Code change snippets.
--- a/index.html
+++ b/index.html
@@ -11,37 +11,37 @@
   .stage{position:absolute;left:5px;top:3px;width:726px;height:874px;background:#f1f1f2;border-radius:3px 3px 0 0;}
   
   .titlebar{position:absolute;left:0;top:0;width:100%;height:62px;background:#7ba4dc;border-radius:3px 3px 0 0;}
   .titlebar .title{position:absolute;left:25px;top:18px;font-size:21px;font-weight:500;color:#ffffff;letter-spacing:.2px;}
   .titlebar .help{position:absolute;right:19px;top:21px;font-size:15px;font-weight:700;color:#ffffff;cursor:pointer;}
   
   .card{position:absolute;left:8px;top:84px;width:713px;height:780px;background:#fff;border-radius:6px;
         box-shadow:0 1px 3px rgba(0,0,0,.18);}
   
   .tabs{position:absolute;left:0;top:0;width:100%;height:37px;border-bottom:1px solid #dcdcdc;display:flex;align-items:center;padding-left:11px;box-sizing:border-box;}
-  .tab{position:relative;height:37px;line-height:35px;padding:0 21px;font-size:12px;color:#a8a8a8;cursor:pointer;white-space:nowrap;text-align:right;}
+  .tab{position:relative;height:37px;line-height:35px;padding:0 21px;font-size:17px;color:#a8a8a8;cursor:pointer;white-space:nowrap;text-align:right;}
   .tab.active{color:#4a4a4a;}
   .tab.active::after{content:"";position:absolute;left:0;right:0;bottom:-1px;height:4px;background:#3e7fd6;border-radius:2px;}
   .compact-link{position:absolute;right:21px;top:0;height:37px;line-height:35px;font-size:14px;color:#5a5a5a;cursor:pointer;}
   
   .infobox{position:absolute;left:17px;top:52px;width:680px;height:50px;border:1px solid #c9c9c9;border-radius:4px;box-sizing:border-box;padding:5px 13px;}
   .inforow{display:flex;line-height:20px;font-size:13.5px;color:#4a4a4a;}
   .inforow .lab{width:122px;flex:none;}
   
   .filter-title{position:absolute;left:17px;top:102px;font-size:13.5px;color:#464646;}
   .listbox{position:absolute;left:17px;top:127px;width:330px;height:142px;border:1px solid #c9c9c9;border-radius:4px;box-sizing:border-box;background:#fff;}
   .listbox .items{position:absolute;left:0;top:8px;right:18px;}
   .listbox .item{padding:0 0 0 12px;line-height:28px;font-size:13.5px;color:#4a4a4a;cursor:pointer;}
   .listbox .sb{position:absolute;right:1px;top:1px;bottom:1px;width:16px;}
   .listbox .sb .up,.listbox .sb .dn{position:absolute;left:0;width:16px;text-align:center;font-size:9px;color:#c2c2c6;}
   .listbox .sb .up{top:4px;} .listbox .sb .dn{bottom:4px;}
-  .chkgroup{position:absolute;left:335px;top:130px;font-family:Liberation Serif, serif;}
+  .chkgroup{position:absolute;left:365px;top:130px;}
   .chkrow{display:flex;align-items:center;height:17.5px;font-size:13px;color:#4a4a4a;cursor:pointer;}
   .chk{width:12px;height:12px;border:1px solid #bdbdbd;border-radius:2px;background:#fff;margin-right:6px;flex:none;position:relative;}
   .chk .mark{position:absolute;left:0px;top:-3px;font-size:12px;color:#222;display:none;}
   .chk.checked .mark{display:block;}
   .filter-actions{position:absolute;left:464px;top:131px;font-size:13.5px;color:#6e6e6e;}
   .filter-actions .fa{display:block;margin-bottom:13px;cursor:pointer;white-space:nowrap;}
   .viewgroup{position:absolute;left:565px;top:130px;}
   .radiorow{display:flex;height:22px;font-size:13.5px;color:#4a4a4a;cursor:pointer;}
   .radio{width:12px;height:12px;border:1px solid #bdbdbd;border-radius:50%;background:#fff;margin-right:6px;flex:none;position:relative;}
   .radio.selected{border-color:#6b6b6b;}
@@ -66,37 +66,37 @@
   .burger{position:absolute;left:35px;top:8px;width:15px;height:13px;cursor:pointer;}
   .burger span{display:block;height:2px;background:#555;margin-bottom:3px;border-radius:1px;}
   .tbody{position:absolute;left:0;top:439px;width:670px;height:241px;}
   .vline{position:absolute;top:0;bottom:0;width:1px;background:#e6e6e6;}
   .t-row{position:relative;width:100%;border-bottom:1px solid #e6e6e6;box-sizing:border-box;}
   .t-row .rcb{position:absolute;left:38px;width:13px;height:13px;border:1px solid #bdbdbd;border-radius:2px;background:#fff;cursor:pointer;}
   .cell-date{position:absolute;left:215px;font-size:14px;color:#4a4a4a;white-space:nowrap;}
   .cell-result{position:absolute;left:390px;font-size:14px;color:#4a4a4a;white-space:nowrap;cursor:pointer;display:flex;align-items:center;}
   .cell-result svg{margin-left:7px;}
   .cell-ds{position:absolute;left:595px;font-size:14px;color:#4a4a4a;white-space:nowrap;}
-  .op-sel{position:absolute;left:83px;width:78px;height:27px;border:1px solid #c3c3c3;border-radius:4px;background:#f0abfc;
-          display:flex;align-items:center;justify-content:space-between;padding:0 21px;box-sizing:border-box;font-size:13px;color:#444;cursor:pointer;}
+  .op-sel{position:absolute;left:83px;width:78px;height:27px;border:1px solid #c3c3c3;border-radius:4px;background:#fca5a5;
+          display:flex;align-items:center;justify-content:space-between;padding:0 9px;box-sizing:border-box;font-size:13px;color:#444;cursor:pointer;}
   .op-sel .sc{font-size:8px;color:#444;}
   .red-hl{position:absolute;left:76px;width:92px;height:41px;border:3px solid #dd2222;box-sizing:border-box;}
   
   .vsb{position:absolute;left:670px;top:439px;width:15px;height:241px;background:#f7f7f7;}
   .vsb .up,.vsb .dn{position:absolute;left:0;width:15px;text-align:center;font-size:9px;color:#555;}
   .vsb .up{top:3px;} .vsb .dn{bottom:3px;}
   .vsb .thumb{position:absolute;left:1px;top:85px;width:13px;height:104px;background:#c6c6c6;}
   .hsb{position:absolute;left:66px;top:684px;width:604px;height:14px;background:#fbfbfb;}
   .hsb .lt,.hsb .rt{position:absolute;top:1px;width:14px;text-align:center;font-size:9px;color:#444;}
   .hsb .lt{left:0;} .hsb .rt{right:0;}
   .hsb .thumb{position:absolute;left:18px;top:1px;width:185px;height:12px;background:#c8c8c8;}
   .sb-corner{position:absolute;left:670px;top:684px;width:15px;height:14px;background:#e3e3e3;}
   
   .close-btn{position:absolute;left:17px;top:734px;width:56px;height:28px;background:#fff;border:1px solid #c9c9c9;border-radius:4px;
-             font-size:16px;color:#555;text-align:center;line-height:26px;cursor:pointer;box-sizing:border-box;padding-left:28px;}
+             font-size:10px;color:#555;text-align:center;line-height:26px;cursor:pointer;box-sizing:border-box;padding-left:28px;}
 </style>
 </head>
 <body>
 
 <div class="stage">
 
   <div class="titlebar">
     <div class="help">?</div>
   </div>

Exercise description. Print all the entries above. Keep each one exact.

Written solution.
--- a/index.html
+++ b/index.html
@@ -11,37 +11,37 @@
   .stage{position:absolute;left:5px;top:3px;width:726px;height:874px;background:#f1f1f2;border-radius:3px 3px 0 0;}
   
   .titlebar{position:absolute;left:0;top:0;width:100%;height:62px;background:#7ba4dc;border-radius:3px 3px 0 0;}
   .titlebar .title{position:absolute;left:25px;top:18px;font-size:21px;font-weight:500;color:#ffffff;letter-spacing:.2px;}
   .titlebar .help{position:absolute;right:19px;top:21px;font-size:15px;font-weight:700;color:#ffffff;cursor:pointer;}
   
   .card{position:absolute;left:8px;top:84px;width:713px;height:780px;background:#fff;border-radius:6px;
         box-shadow:0 1px 3px rgba(0,0,0,.18);}
   
   .tabs{position:absolute;left:0;top:0;width:100%;height:37px;border-bottom:1px solid #dcdcdc;display:flex;align-items:center;padding-left:11px;box-sizing:border-box;}
-  .tab{position:relative;height:37px;line-height:35px;padding:0 21px;font-size:12px;color:#a8a8a8;cursor:pointer;white-space:nowrap;text-align:right;}
+  .tab{position:relative;height:37px;line-height:35px;padding:0 21px;font-size:17px;color:#a8a8a8;cursor:pointer;white-space:nowrap;text-align:right;}
   .tab.active{color:#4a4a4a;}
   .tab.active::after{content:"";position:absolute;left:0;right:0;bottom:-1px;height:4px;background:#3e7fd6;border-radius:2px;}
   .compact-link{position:absolute;right:21px;top:0;height:37px;line-height:35px;font-size:14px;color:#5a5a5a;cursor:pointer;}
   
   .infobox{position:absolute;left:17px;top:52px;width:680px;height:50px;border:1px solid #c9c9c9;border-radius:4px;box-sizing:border-box;padding:5px 13px;}
   .inforow{display:flex;line-height:20px;font-size:13.5px;color:#4a4a4a;}
   .inforow .lab{width:122px;flex:none;}
   
   .filter-title{position:absolute;left:17px;top:102px;font-size:13.5px;color:#464646;}
   .listbox{position:absolute;left:17px;top:127px;width:330px;height:142px;border:1px solid #c9c9c9;border-radius:4px;box-sizing:border-box;background:#fff;}
   .listbox .items{position:absolute;left:0;top:8px;right:18px;}
   .listbox .item{padding:0 0 0 12px;line-height:28px;font-size:13.5px;color:#4a4a4a;cursor:pointer;}
   .listbox .sb{position:absolute;right:1px;top:1px;bottom:1px;width:16px;}
   .listbox .sb .up,.listbox .sb .dn{position:absolute;left:0;width:16px;text-align:center;font-size:9px;color:#c2c2c6;}
   .listbox .sb .up{top:4px;} .listbox .sb .dn{bottom:4px;}
-  .chkgroup{position:absolute;left:335px;top:130px;font-family:Liberation Serif, serif;}
+  .chkgroup{position:absolute;left:365px;top:130px;}
   .chkrow{display:flex;align-items:center;height:17.5px;font-size:13px;color:#4a4a4a;cursor:pointer;}
   .chk{width:12px;height:12px;border:1px solid #bdbdbd;border-radius:2px;background:#fff;margin-right:6px;flex:none;position:relative;}
   .chk .mark{position:absolute;left:0px;top:-3px;font-size:12px;color:#222;display:none;}
   .chk.checked .mark{display:block;}
   .filter-actions{position:absolute;left:464px;top:131px;font-size:13.5px;color:#6e6e6e;}
   .filter-actions .fa{display:block;margin-bottom:13px;cursor:pointer;white-space:nowrap;}
   .viewgroup{position:absolute;left:565px;top:130px;}
   .radiorow{display:flex;height:22px;font-size:13.5px;color:#4a4a4a;cursor:pointer;}
   .radio{width:12px;height:12px;border:1px solid #bdbdbd;border-radius:50%;background:#fff;margin-right:6px;flex:none;position:relative;}
   .radio.selected{border-color:#6b6b6b;}
@@ -66,37 +66,37 @@
   .burger{position:absolute;left:35px;top:8px;width:15px;height:13px;cursor:pointer;}
   .burger span{display:block;height:2px;background:#555;margin-bottom:3px;border-radius:1px;}
   .tbody{position:absolute;left:0;top:439px;width:670px;height:241px;}
   .vline{position:absolute;top:0;bottom:0;width:1px;background:#e6e6e6;}
   .t-row{position:relative;width:100%;border-bottom:1px solid #e6e6e6;box-sizing:border-box;}
   .t-row .rcb{position:absolute;left:38px;width:13px;height:13px;border:1px solid #bdbdbd;border-radius:2px;background:#fff;cursor:pointer;}
   .cell-date{position:absolute;left:215px;font-size:14px;color:#4a4a4a;white-space:nowrap;}
   .cell-result{position:absolute;left:390px;font-size:14px;color:#4a4a4a;white-space:nowrap;cursor:pointer;display:flex;align-items:center;}
   .cell-result svg{margin-left:7px;}
   .cell-ds{position:absolute;left:595px;font-size:14px;color:#4a4a4a;white-space:nowrap;}
-  .op-sel{position:absolute;left:83px;width:78px;height:27px;border:1px solid #c3c3c3;border-radius:4px;background:#f0abfc;
-          display:flex;align-items:center;justify-content:space-between;padding:0 21px;box-sizing:border-box;font-size:13px;color:#444;cursor:pointer;}
+  .op-sel{position:absolute;left:83px;width:78px;height:27px;border:1px solid #c3c3c3;border-radius:4px;background:#fca5a5;
+          display:flex;align-items:center;justify-content:space-between;padding:0 9px;box-sizing:border-box;font-size:13px;color:#444;cursor:pointer;}
   .op-sel .sc{font-size:8px;color:#444;}
   .red-hl{position:absolute;left:76px;width:92px;height:41px;border:3px solid #dd2222;box-sizing:border-box;}
   
   .vsb{position:absolute;left:670px;top:439px;width:15px;height:241px;background:#f7f7f7;}
   .vsb .up,.vsb .dn{position:absolute;left:0;width:15px;text-align:center;font-size:9px;color:#555;}
   .vsb .up{top:3px;} .vsb .dn{bottom:3px;}
   .vsb .thumb{position:absolute;left:1px;top:85px;width:13px;height:104px;background:#c6c6c6;}
   .hsb{position:absolute;left:66px;top:684px;width:604px;height:14px;background:#fbfbfb;}
   .hsb .lt,.hsb .rt{position:absolute;top:1px;width:14px;text-align:center;font-size:9px;color:#444;}
   .hsb .lt{left:0;} .hsb .rt{right:0;}
   .hsb .thumb{position:absolute;left:18px;top:1px;width:185px;height:12px;background:#c8c8c8;}
   .sb-corner{position:absolute;left:670px;top:684px;width:15px;height:14px;background:#e3e3e3;}
   
   .close-btn{position:absolute;left:17px;top:734px;width:56px;height:28px;background:#fff;border:1px solid #c9c9c9;border-radius:4px;
-             font-size:16px;color:#555;text-align:center;line-height:26px;cursor:pointer;box-sizing:border-box;padding-left:28px;}
+             font-size:10px;color:#555;text-align:center;line-height:26px;cursor:pointer;box-sizing:border-box;padding-left:28px;}
 </style>
 </head>
 <body>
 
 <div class="stage">
 
   <div class="titlebar">
     <div class="help">?</div>
   </div>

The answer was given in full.